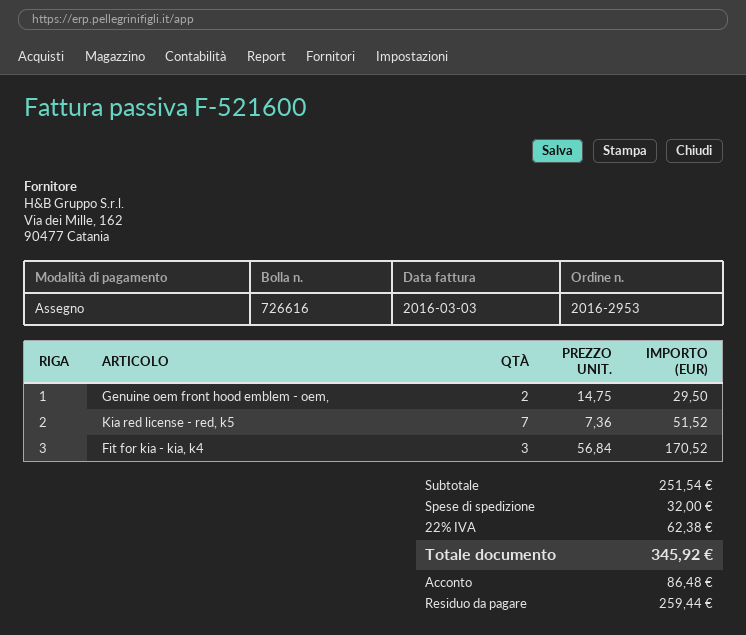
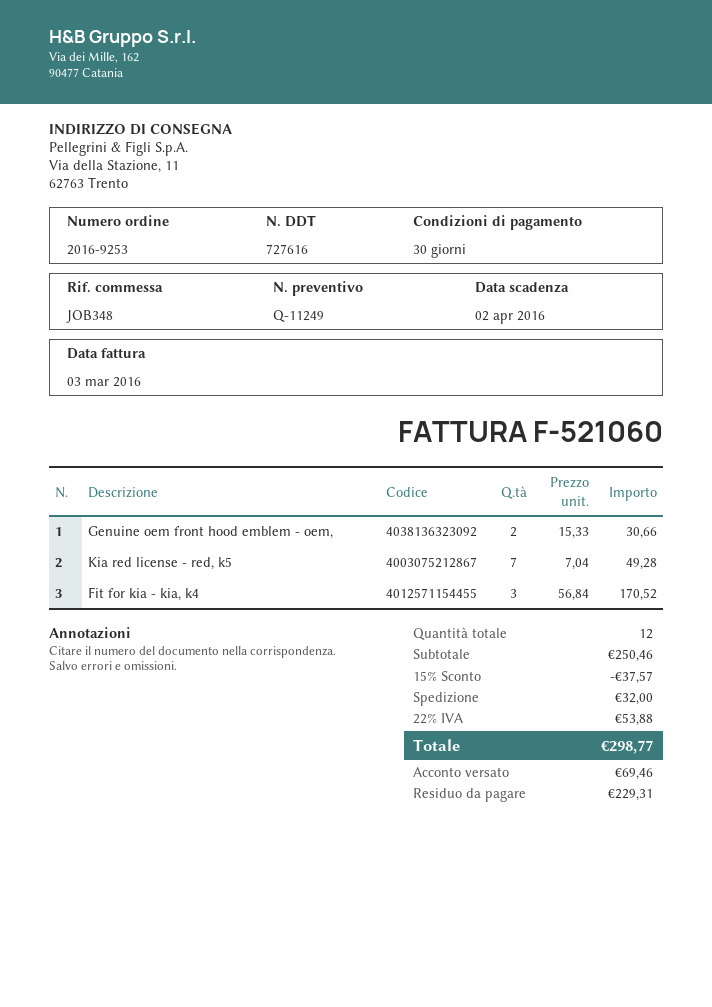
order number: 2016-2953 -> 2016-9253
delivery note number: 726616 -> 727616
invoice number: F-521600 -> F-521060
Genuine oem front hood emblem - oem,: 2 x 14.75 = 29.50 -> 2 x 15.33 = 30.66
Kia red license - red, k5: 7 x 7.36 = 51.52 -> 7 x 7.04 = 49.28
subtotal: 251.54 -> 250.46
discount: none -> 15% = 37.57
tax: 22% = 62.38 -> 22% = 53.88
total: 345.92 -> 298.77
deposit: 86.48 -> 69.46
balance: 259.44 -> 229.31

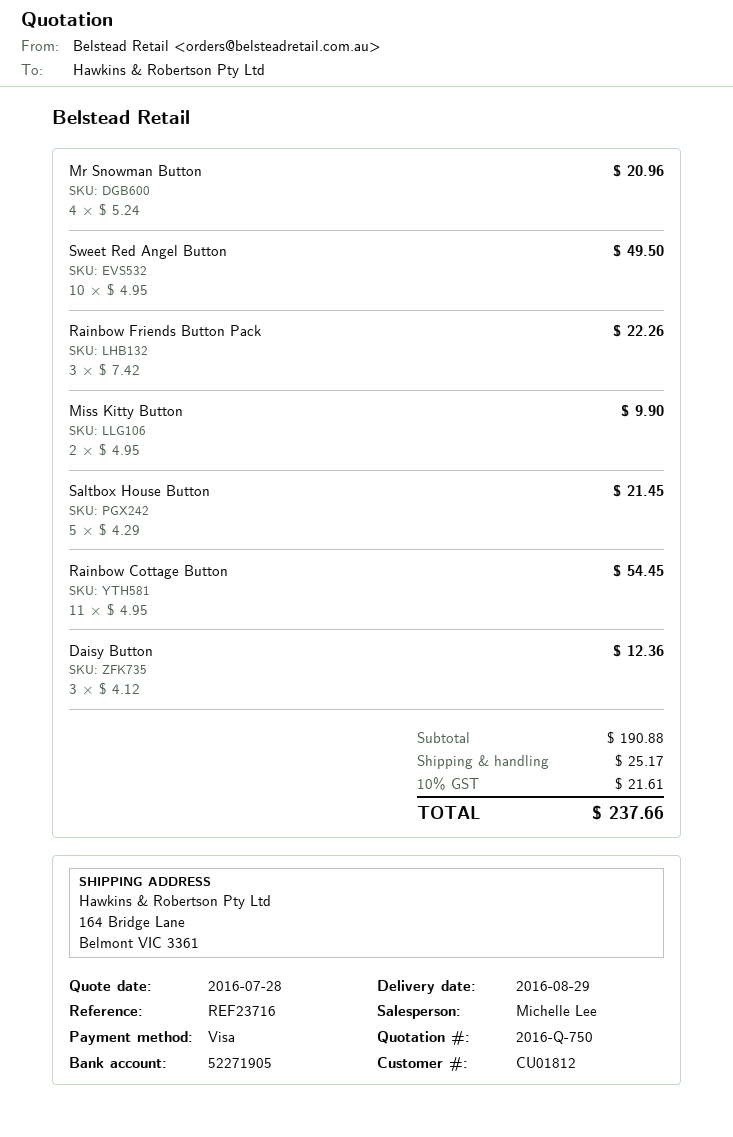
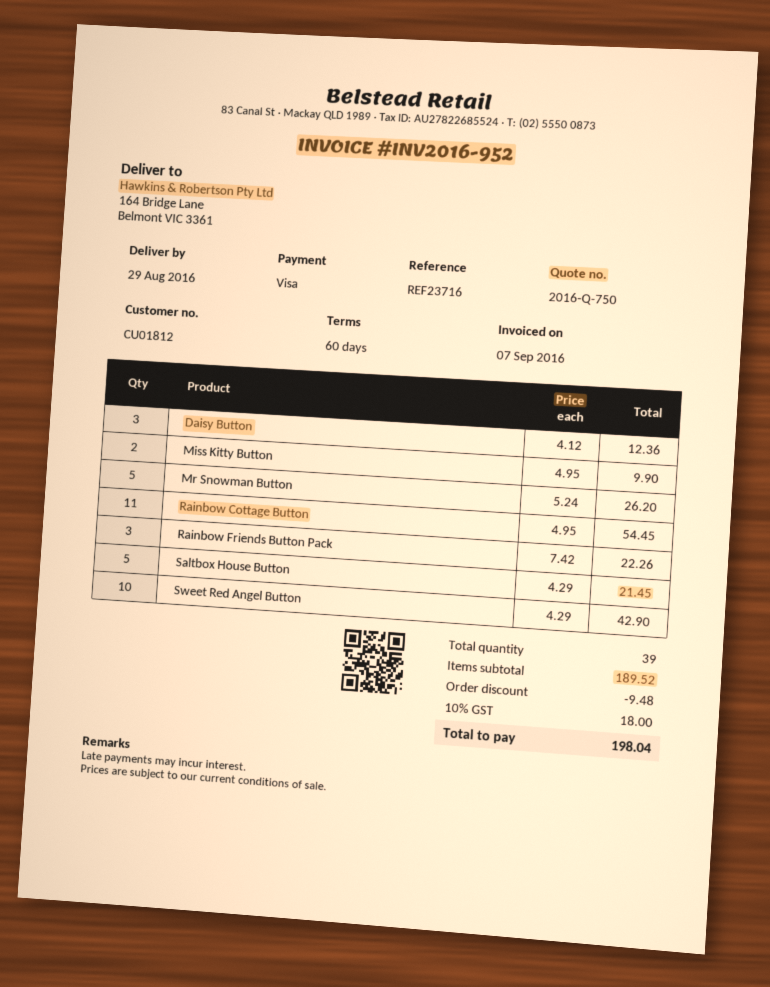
Mr Snowman Button: 4 x 5.24 = 20.96 -> 5 x 5.24 = 26.20
Sweet Red Angel Button: 10 x 4.95 = 49.50 -> 10 x 4.29 = 42.90
subtotal: 190.88 -> 189.52
discount: none -> 9.48
shipping: 25.17 -> none
tax: 10% = 21.61 -> 10% = 18.00
total: 237.66 -> 198.04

□ □ □ □ □

TASK STATEMENT
Give back, unaltered, each line of the listing from the first to the line that contains "tax: 22% = 62.38 -> 22% = 53.88", leaving every picture out.

WRITTEN SOLUTION
order number: 2016-2953 -> 2016-9253
delivery note number: 726616 -> 727616
invoice number: F-521600 -> F-521060
Genuine oem front hood emblem - oem,: 2 x 14.75 = 29.50 -> 2 x 15.33 = 30.66
Kia red license - red, k5: 7 x 7.36 = 51.52 -> 7 x 7.04 = 49.28
subtotal: 251.54 -> 250.46
discount: none -> 15% = 37.57
tax: 22% = 62.38 -> 22% = 53.88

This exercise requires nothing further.